Lyricist Ira Gershwin was born in New York in 1896. Unlike his brother George, who was musical from a young age, Ira was more interested in literature. In 1914, he enrolled as an English major at City College of New York, but dropped out two years later. As George began to make a name for himself in the music business, Ira began to write the lyrics for some of George’s songs under the pen name, Arthur Francis. In 1921 he had his first stage success, writing the lyrics for the show Two Little Girls in Blue. The following year, the Gershwin brothers wrote the first major hit of their career, “I’ll Build a Stairway to Paradise” (1922). Throughout the 1920s, they continued to write big hits for Broadway shows, such as “Tip Toes” (1925) and “Funny Face” (1927).

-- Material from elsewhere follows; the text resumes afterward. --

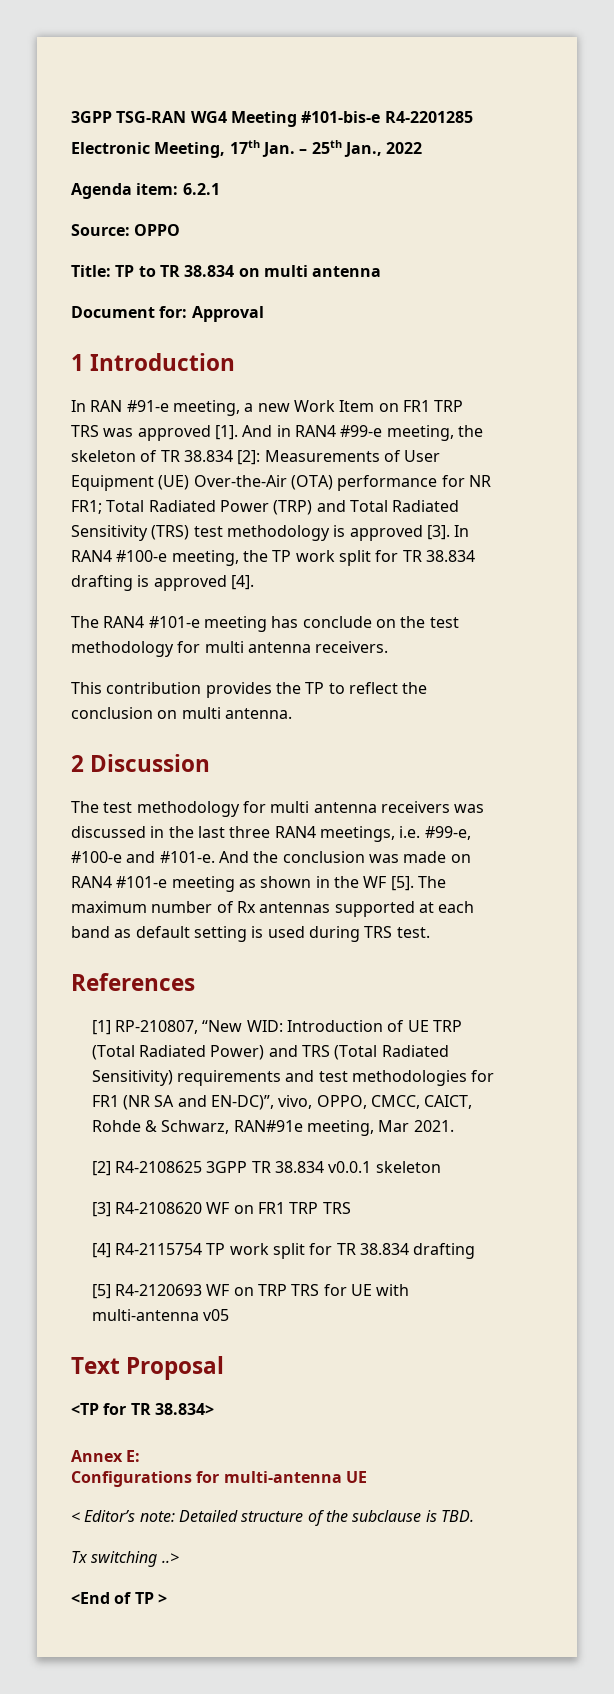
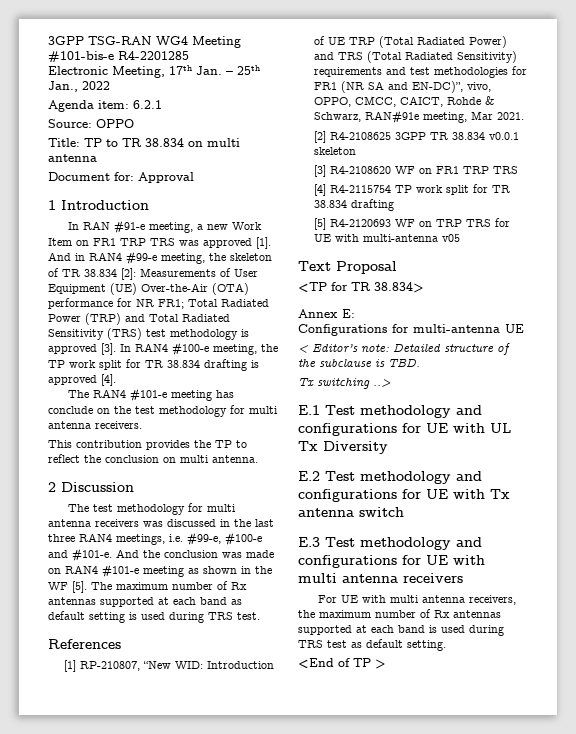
+ E.1 Test methodology and configurations for UE with UL Tx Diversity
+ E.2 Test methodology and configurations for UE with Tx antenna switch
+ E.3 Test methodology and configurations for UE with multi antenna receivers
+ For UE with multi antenna receivers, the maximum number of Rx antennas supported at each band is used during TRS test as default setting.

In 1932, Ira, George S. Kaufman, and Morrie Ryskind won the first ever Pulitzer Prize for Songwriting for their score for the musical comedy Of Thee I Sing. In 1935, he reunited with his brother to write the operatic masterpiece, Porgy and Bess, which remains a popular production today. From this point on, Ira worked predominantly within the movies and he was nominated for three Academy Awards for his work on “They Can’t Take That Away From Me” (1937), “Long Ago and Far Away” (1944), and “The Man That Got Away” (1954).
Ira’s brother, George, died in 1937 during brain surgery and Ira wrote sporadically for the Broadway stage after this. He died in California in 1983, aged 86.